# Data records
Start of Block

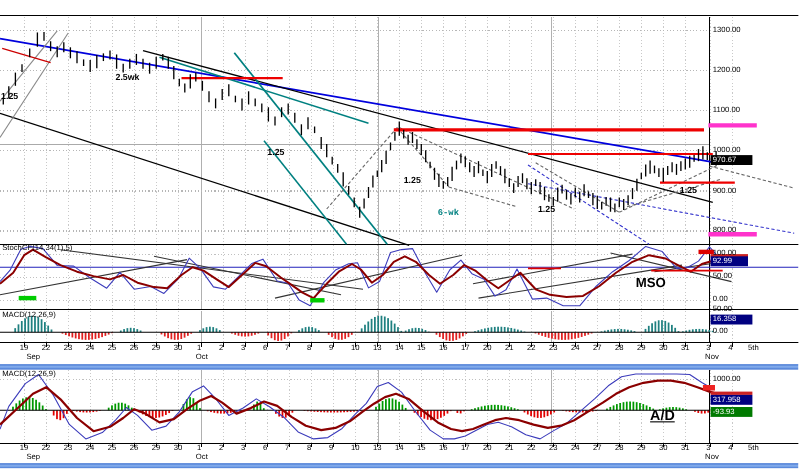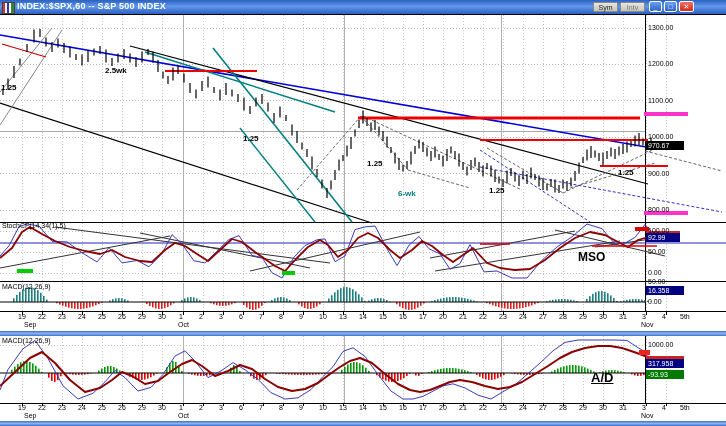--- a/index.html
+++ b/index.html
@@ -831,15 +831,6 @@
       </g>
     </svg>
 
-  <div class="titlebar">
-    <div class="app-icon"></div>
-    <div class="title-text">INDEX:$SPX,60 -- S&amp;P 500 INDEX</div>
-    <div class="tb-btn" style="left:593px;width:25px;">Sym</div>
-    <div class="tb-btn" style="left:620px;width:25px;color:#777;">Intv</div>
-    <div class="win-btn" style="left:649px;">_</div>
-    <div class="win-btn" style="left:664px;">□</div>
-    <div class="win-btn close" style="left:679px;">✕</div>
-  </div>
 
   <div class="lbl panel-lbl" style="left:2px;top:222px;">StochCF(14,34(1),5)</div>
   <div class="lbl panel-lbl" style="left:2px;top:283px;">MACD(12,26,9)</div>

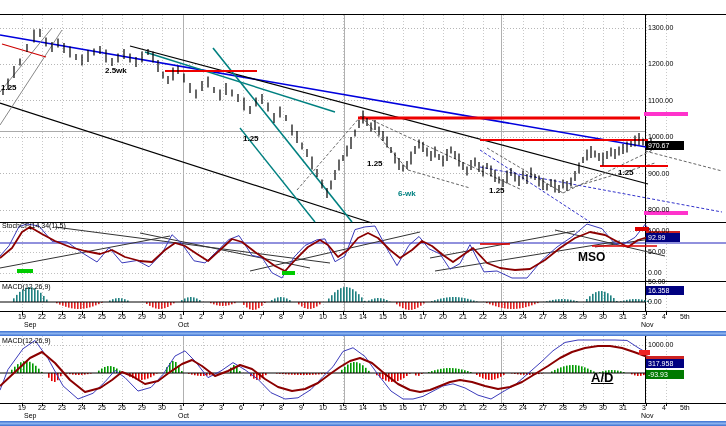--- a/index.html
+++ b/index.html
@@ -940,7 +940,7 @@
       <div class="lbl anno" style="left: 105px; top: 66px; color: rgb(0, 0, 0); font-weight: bold;">2.5wk</div>
       <div class="lbl anno" style="left: 243px; top: 134px; color: rgb(0, 0, 0); font-weight: bold;">1.25</div>
       <div class="lbl anno" style="left: 367px; top: 159px; color: rgb(0, 0, 0); font-weight: bold;">1.25</div>
-      <div class="lbl anno" style="left: 398px; top: 189px; color: rgb(0, 128, 128); font-weight: bold;">6-wk</div>
+      <div class="lbl anno" style="left: 398px; top: 189px; color: rgb(0, 128, 128); font-weight: bold; font-family: Liberation Mono, monospace;">6-wk</div>
       <div class="lbl anno" style="left: 489px; top: 186px; color: rgb(0, 0, 0); font-weight: bold;">1.25</div>
       <div class="lbl anno" style="left: 618px; top: 168px; color: rgb(0, 0, 0); font-weight: bold;">1.25</div>
     </div>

End of Block

# Required action
With both ends included, please retype exactly the lines from the line containing "489px; top: 186px;" to the final line of the data.

# Task output
       <div class="lbl anno" style="left: 489px; top: 186px; color: rgb(0, 0, 0); font-weight: bold;">1.25</div>
       <div class="lbl anno" style="left: 618px; top: 168px; color: rgb(0, 0, 0); font-weight: bold;">1.25</div>
     </div>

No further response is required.